**** Exercise materials

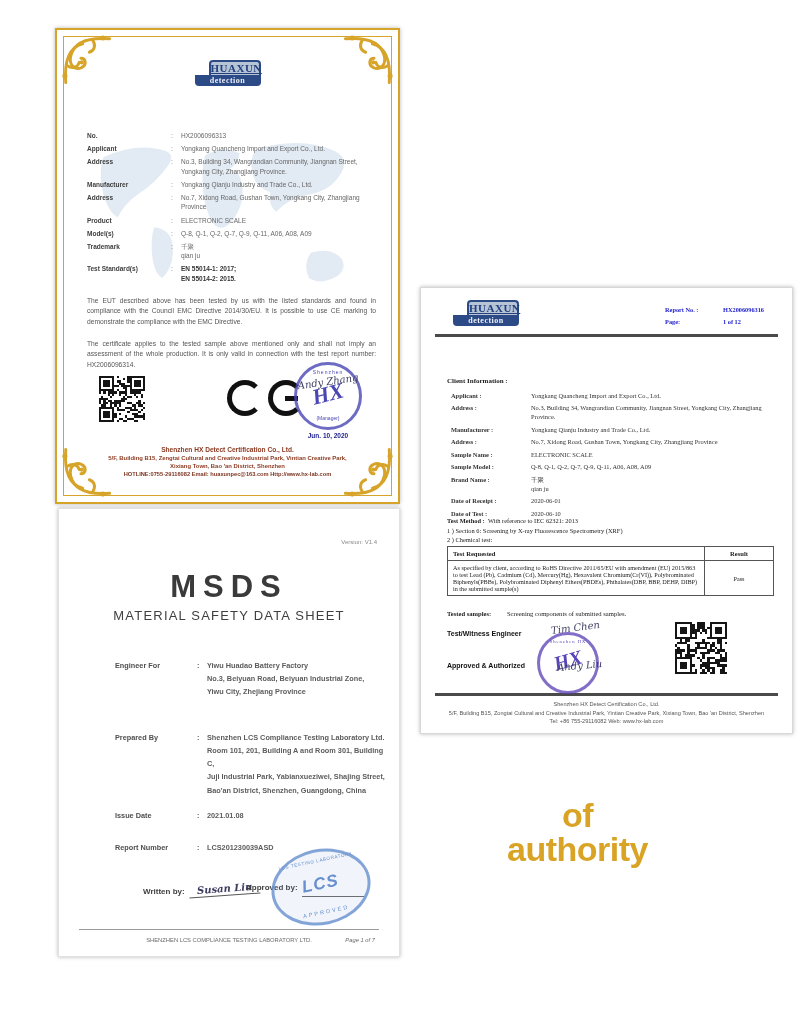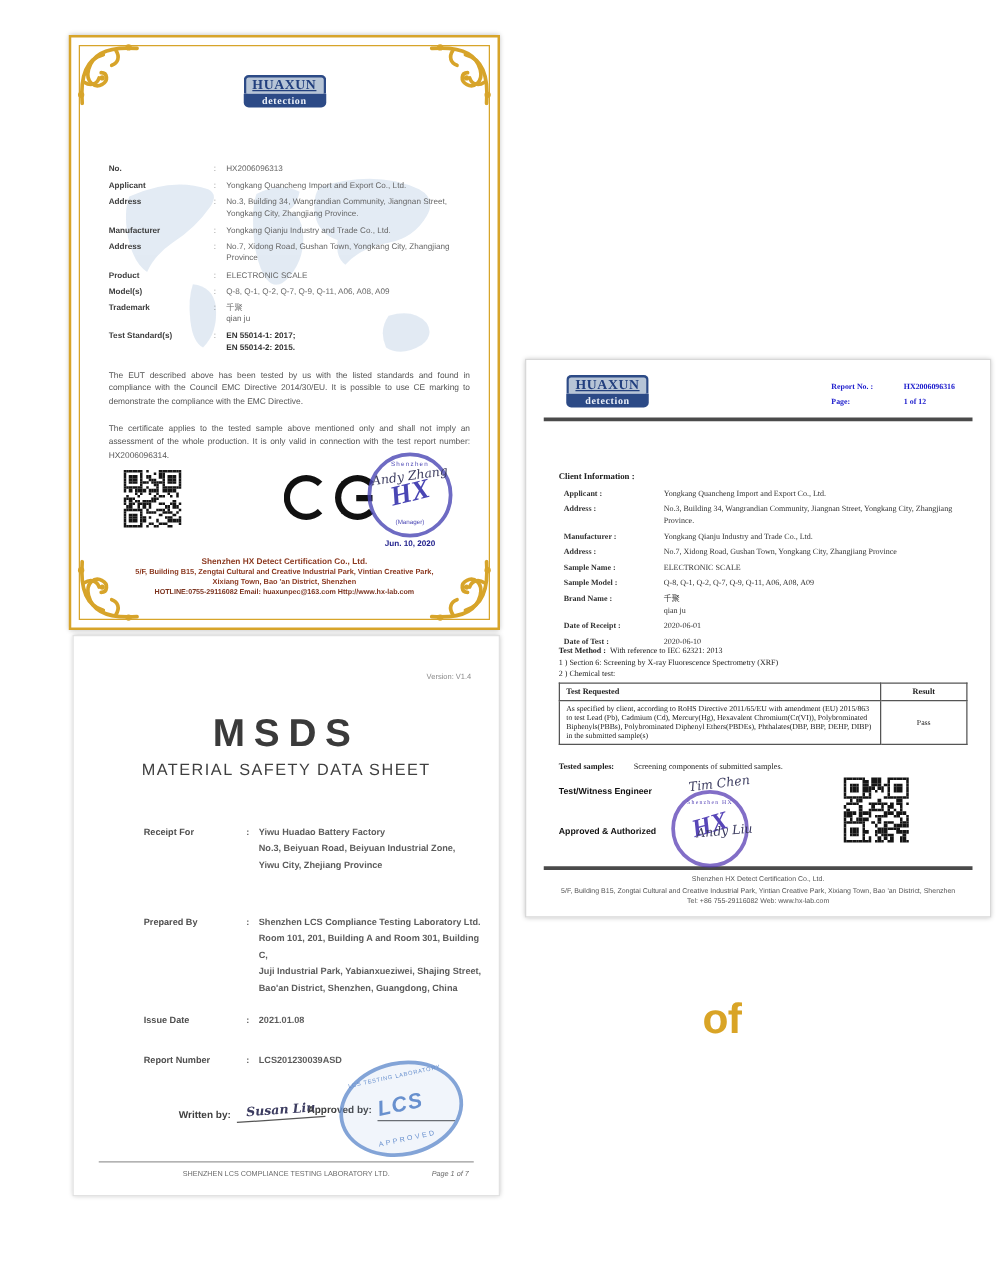--- a/index.html
+++ b/index.html
@@ -19,8 +19,8 @@
   .cert-z{position:absolute;z-index:2;}
   .hx-logo{width:66px;}
   .hx-top{background:#b6c4d6;color:#223f7e;font-family:"Liberation Serif",serif;font-weight:bold;
-          font-size:11px;line-height:13px;text-align:center;letter-spacing:.5px;text-decoration:underline;
-          border:2px solid #2c4a86;border-bottom:none;border-radius:4px 4px 0 0;}
+          font-size:11px;line-height:13px;letter-spacing:.5px;text-decoration:underline;
+          border:2px solid #2c4a86;border-bottom:none;border-radius:4px 4px 0 0;margin-left:14px;}
   .hx-bot{background:#2c4a86;color:#ecf1f9;font-family:"Liberation Serif",serif;font-weight:bold;
           font-size:8px;line-height:11px;text-align:center;letter-spacing:.5px;border-radius:0 0 4px 4px;}
   .cert-logo{left:0;right:0;top:30px;display:flex;justify-content:center;}

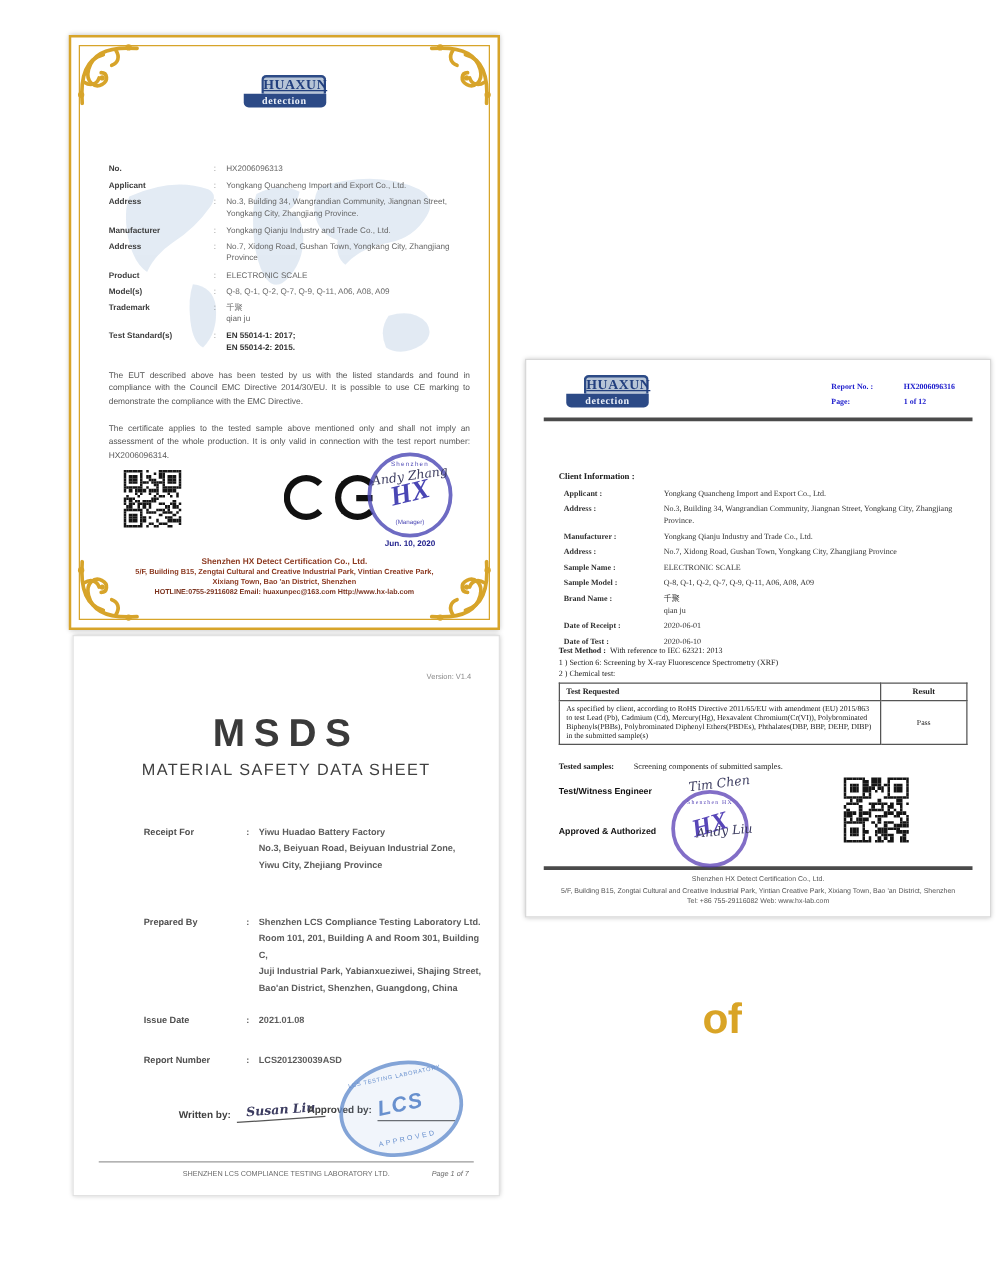--- a/index.html
+++ b/index.html
@@ -835,7 +835,7 @@
     <div class="m-abs m-sub">MATERIAL SAFETY DATA SHEET</div>
 
     <div class="m-abs m-row mr1">
-      <span class="lab">Receipt For</span>
+      <span class="lab">Engineer For</span>
         <span>:</span>
         <span class="pre">Yiwu Huadao Battery Factory
 No.3, Beiyuan Road, Beiyuan Industrial Zone,

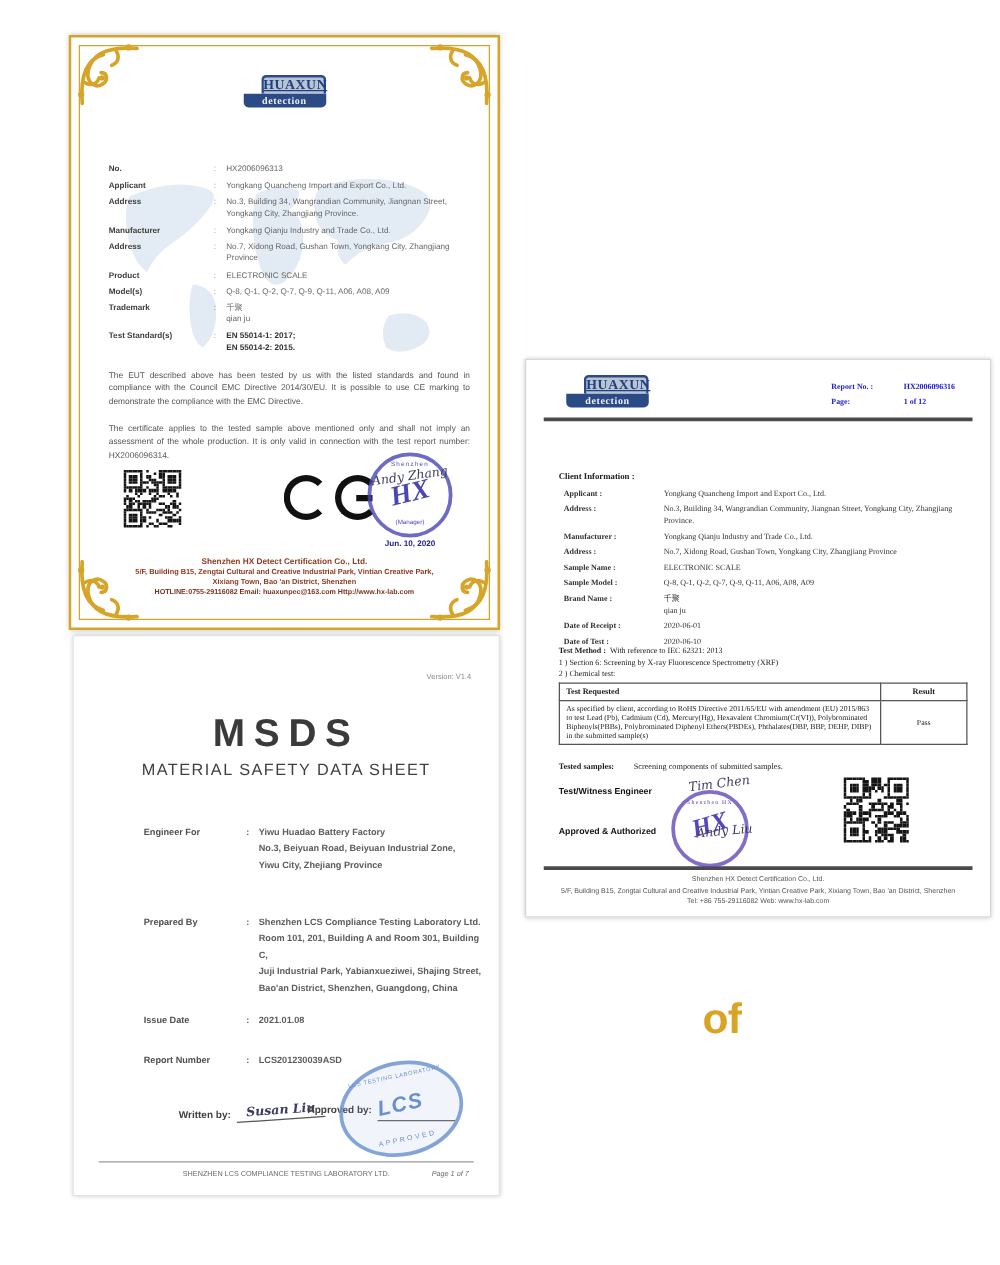--- a/index.html
+++ b/index.html
@@ -880,6 +880,7 @@
 
   <div class="caption">
     <div>of</div>
+    <div>authority</div>
   </div>
 
 </div>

********

— Task instructions —
Write the material out again exactly as it appears, dropping the pictures.

— Written answer —
--- a/index.html
+++ b/index.html
@@ -19,8 +19,8 @@
   .cert-z{position:absolute;z-index:2;}
   .hx-logo{width:66px;}
   .hx-top{background:#b6c4d6;color:#223f7e;font-family:"Liberation Serif",serif;font-weight:bold;
-          font-size:11px;line-height:13px;text-align:center;letter-spacing:.5px;text-decoration:underline;
-          border:2px solid #2c4a86;border-bottom:none;border-radius:4px 4px 0 0;}
+          font-size:11px;line-height:13px;letter-spacing:.5px;text-decoration:underline;
+          border:2px solid #2c4a86;border-bottom:none;border-radius:4px 4px 0 0;margin-left:14px;}
   .hx-bot{background:#2c4a86;color:#ecf1f9;font-family:"Liberation Serif",serif;font-weight:bold;
           font-size:8px;line-height:11px;text-align:center;letter-spacing:.5px;border-radius:0 0 4px 4px;}
   .cert-logo{left:0;right:0;top:30px;display:flex;justify-content:center;}

--- a/index.html
+++ b/index.html
@@ -835,7 +835,7 @@
     <div class="m-abs m-sub">MATERIAL SAFETY DATA SHEET</div>
 
     <div class="m-abs m-row mr1">
-      <span class="lab">Receipt For</span>
+      <span class="lab">Engineer For</span>
         <span>:</span>
         <span class="pre">Yiwu Huadao Battery Factory
 No.3, Beiyuan Road, Beiyuan Industrial Zone,

--- a/index.html
+++ b/index.html
@@ -880,6 +880,7 @@
 
   <div class="caption">
     <div>of</div>
+    <div>authority</div>
   </div>
 
 </div>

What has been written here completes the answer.